Even if all pending projects hit full capacity, they would produce only 12 billion gallons — about 10% of what’s needed.
Airlines blame oil companies for not producing enough SAF. “These guys are the cause of the problem, and they’ve got to start playing their part,” said IATA director Willie Walsh, a former British Airways CEO.
At present, SAF costs three to five times more than conventional jet fuel. Oil executives counter that demand is limited at those prices. “I’d like there to be a shortage. I actually see an overcapacity,” said Bernard Pinatel, head of downstream at TotalEnergies.
Paramount ‘reset’
Paramount’s refinery used cooking oil and animal fat from a local abattoir to make fuel but struggled to expand. All 35 employees were laid off in April, two sources told Reuters. The future is unclear after partner Air Products withdrew from a $2 billion expansion in February, citing “challenging commercial conditions.”
Gebolys called the closure a “reset” after the refurbishment ran over budget and behind schedule. He declined to comment on layoffs but said the plant would reopen without giving a timeline.
Most airlines play minimal roles in SAF project execution, committing only to buy fuel if production happens. Many rely on unproven technology or startups with no track record.
Of the 36 active projects, all but one use Hydroprocessed Esters and Fatty Acids (HEFA) technology, which converts waste oils and fats into jet fuel. Experts warn HEFA is constrained by raw material shortages and cannot meet long-term demand.
IATA sustainability chief Marie Owens Thomsen disputed that airlines play a minimal role, citing purchase agreements, investments, and research partnerships.
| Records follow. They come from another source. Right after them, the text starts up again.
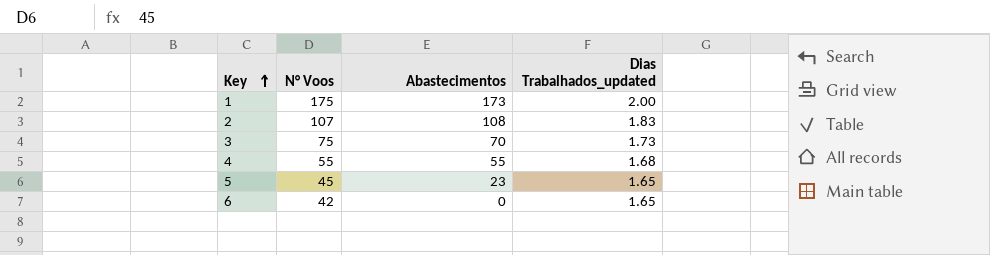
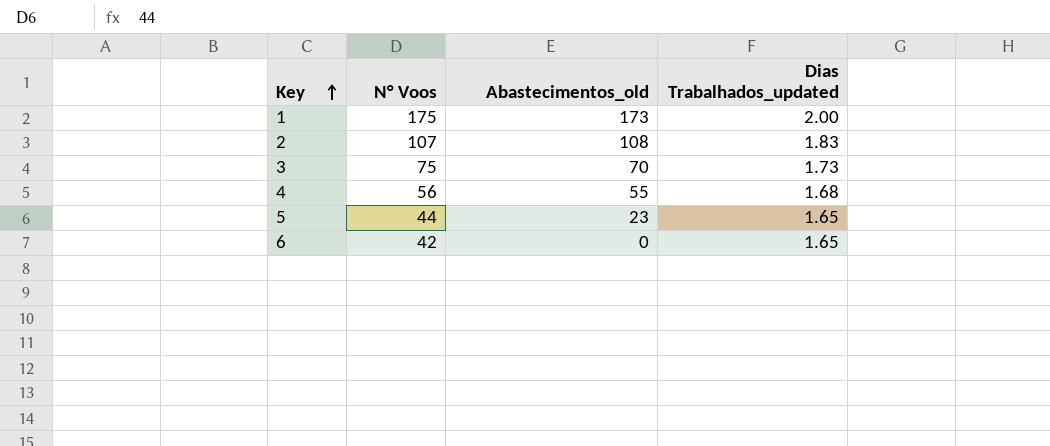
column name: Abastecimentos -> Abastecimentos_old
4 | N° Voos: 55 -> 56
5 | N° Voos: 45 -> 44

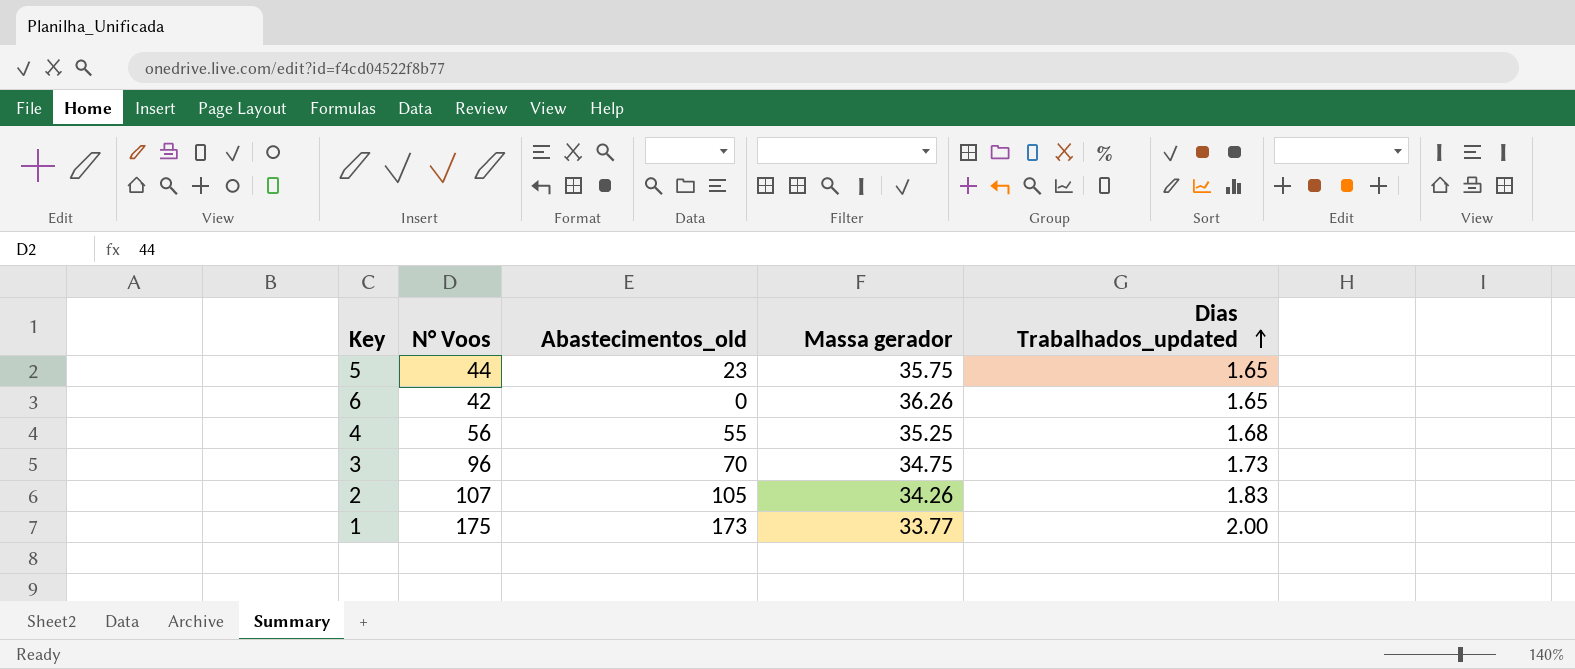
row order: Key ascending -> Dias Trabalhados_updated ascending
column Massa gerador | position: none -> 4
3 | N° Voos: 75 -> 96
2 | Abastecimentos_old: 108 -> 105

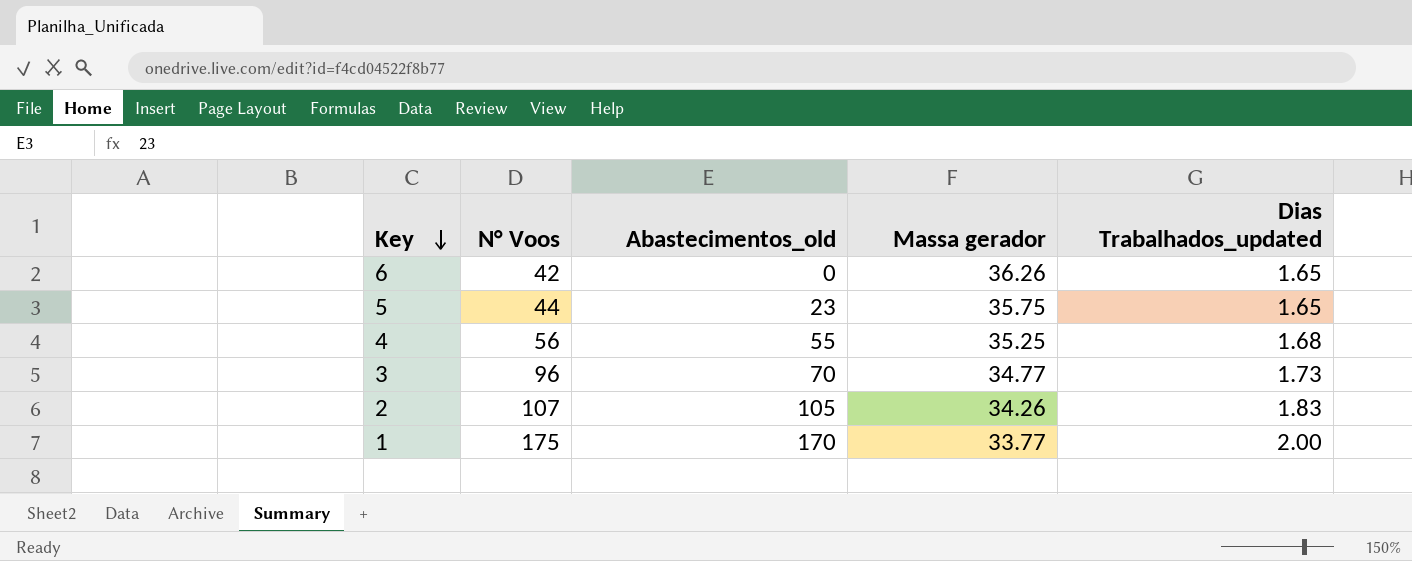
row order: Dias Trabalhados_updated ascending -> Key descending
3 | Massa gerador: 34.75 -> 34.77
1 | Abastecimentos_old: 173 -> 170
She agreed, however, that alternatives to HEFA must be developed.
‘Exercise in futility’
Aviation accounts for 2.5% of global carbon dioxide emissions, a share expected to rise as air travel more than doubles from 2019 levels by 2050.
Environmental groups argue airlines’ green promises mask the reality that growth is incompatible with deep emissions cuts. “This is first and foremost about justifying never-ending growth… which you cannot do,” said Almuth Ernsting of Biofuelwatch.
The EU will mandate SAF use on departing flights starting at 2% in 2025, rising to 70% by 2050. IATA estimates this will cost airlines $2.9 billion in extra fuel purchases and compliance this year.
In the U.S., a second Trump term could roll back many SAF incentives introduced under President Biden.
One high-profile U.S. project is already faltering. SGP BioEnergy promised in 2022 to build the world’s largest SAF facility in Panama using hemp oil and cooking oil. Originally set to open this year, production is now planned for 2027. CEO Randy Letang blamed waning airline interest and warned the plant could switch to renewable diesel for trucks and ships if aviation demand stays weak.
“Without airline consortiums investing in large-scale projects, it’s an exercise in futility,” he said.
Letang’s previous company, SG Preston, signed big SAF deals with JetBlue and Qantas in the mid-2010s. None of its planned plants were built. SG Preston filed for bankruptcy in 2022.
New technology, same delays
British startup Velocys uses Fischer-Tropsch technology to convert waste into fuel. Backed at times by IAG and Shell, it has announced four SAF projects in 15 years, none yet in commercial production.
An early project to turn London landfill methane into jet fuel collapsed when its main backer went bankrupt. Later ventures, including a plant in Oklahoma, proved too costly and complex.
Velocys is now focused on projects in England and Mississippi. Shell withdrew from the UK venture in 2021, though the government has awarded £30 million in grants. Production is not expected until 2029.
The Immingham site, meant to supply British Airways last year, is currently just an empty field. Velocys has yet to deliver a single gallon of SAF to IAG or any other airline.